Section 2 Methods

2.1 Mathematical representation of land use and land-use change

We begin by describing the data stuctures which are used to represent land use and its change over time, \(\mathbf{U}\), \(\mathbf{A}\), \(\mathbf{B}\), \(\mathbf{G}\), and \(\mathbf{L}\), as in Levy et al. (2018).

2.1.1 Notation

We use the mathematical convention of representing vectors, matrices and arrays as uppercase bold (e.g. \(\mathbf{U}\)), and individual elements thereof as uppercase italic (e.g. \(U_{xyt}\)). Objects from R code are shown in sans-serif typeface, e.g. s_U[[t]][x,y]. The R code follows the mathematical notation defined in the journal paper, and uses a consistent naming convention, based on a few rules. Details of the notation are given in the GitHub documentation. In short, the maths are written in LaTeX, and the R code tries to mirror this.

2.1.2 \(\mathbf{U}\)

The AFOLU Guidance (IPCC 2006) recommends use of six types of land for broad descriptive purposes: forest, grassland, cropland, settlements, wetlands and other land. However, the area of grassland in the UK is very large, and heterogeneous in terms of soil carbon. For the purposes of modelling soil carbon in the current GHGI, grassland is subdivided into improved grassland and semi-natural/rough grazing land, on the basis of aggregating classes in the CORINE classification. The soil carbon parameters associated with these two grassland types are given by Bradley et al. (2006).Wetlands in the UK are very small, consisting only of those areas undergoing active commercial peat extraction, areas of inland water and flooded land. GHG emissions associated with peat extraction are calculated separately, and emissions associated with transitions to/from wetlands are considered negligible.

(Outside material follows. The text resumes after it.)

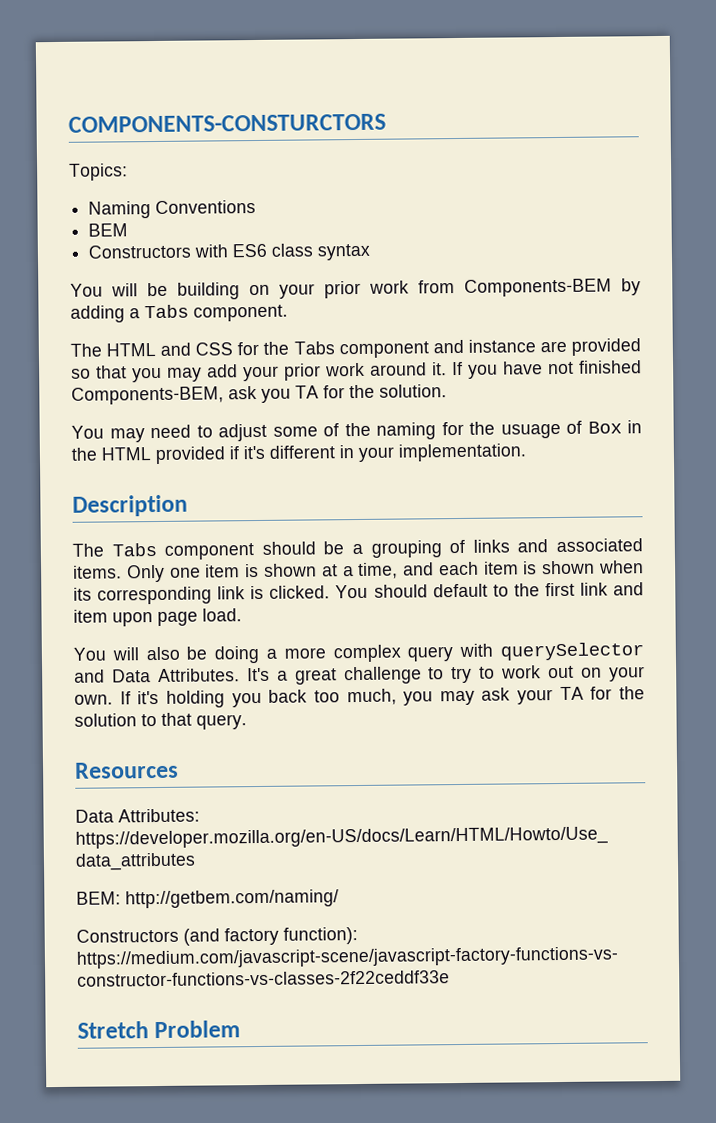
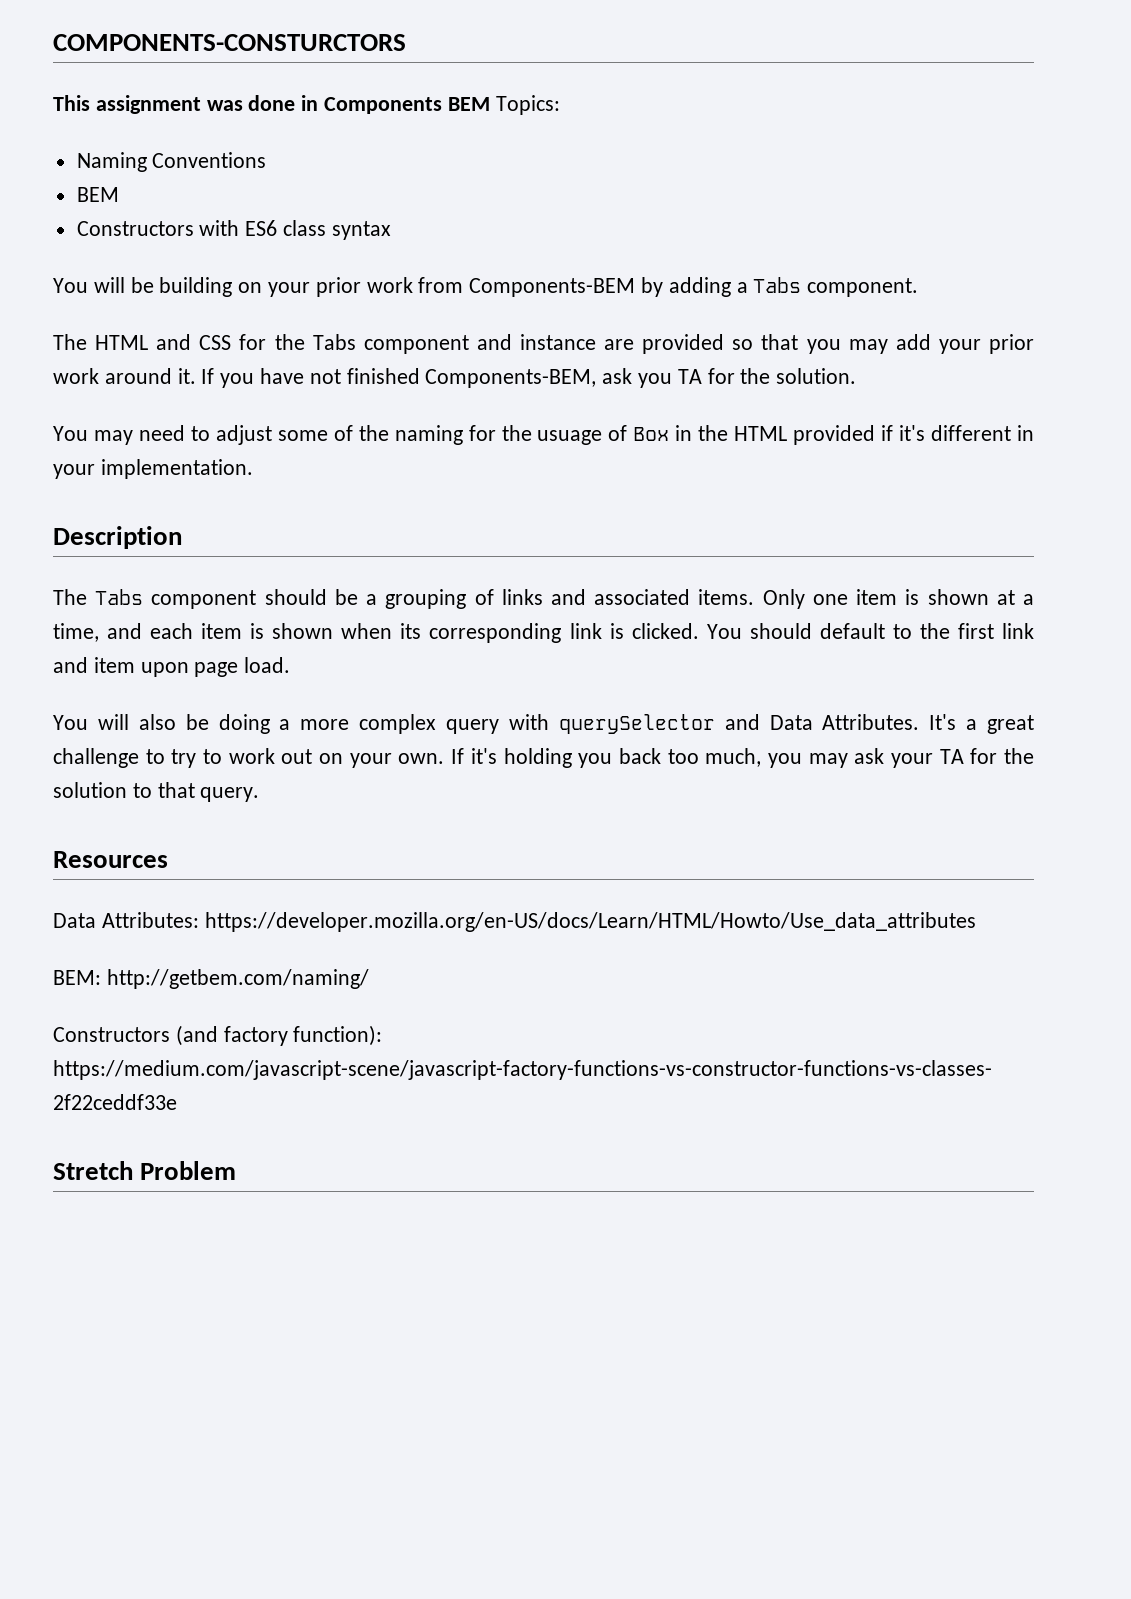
(386, 123) none -> [53,95,490,114] This assignment was done in Components BEM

Here, we represent land use \(u\) as a number of discrete states from the set \(\{\mathrm{woods, crops, grass, rough, urban, other}\}\), encoded as integers 1-6. “Woods” means all forested land, “grass” is short for improved grassland, and “rough” is short for rough grazing and semi-natural land.

At a single location (x,y), land use can change between these states over time, represented by the vector \(\mathbf{U}_{xy}\). Spatially, we represent land use on a grid, where each grid cell contains a vector of land use. Combining the spatial and temporal dimensions, we have the 3-D space-time array \(\mathbf{U} = \{U_{xyt}\}\).

2.1.3 \(\mathbf{A}\)

We denote the area occupied by each land use \(u\) at time \(t\) as \(A_{ut}\), obtained by counting the frequency of land uses in \(\mathbf{U}_t\):

\[A_{ut} = \sum_{x = 1}^{n_x} \sum_{y = 1}^{n_y} [U_{xyt} = u] A_{\mathrm{grid cell}}\]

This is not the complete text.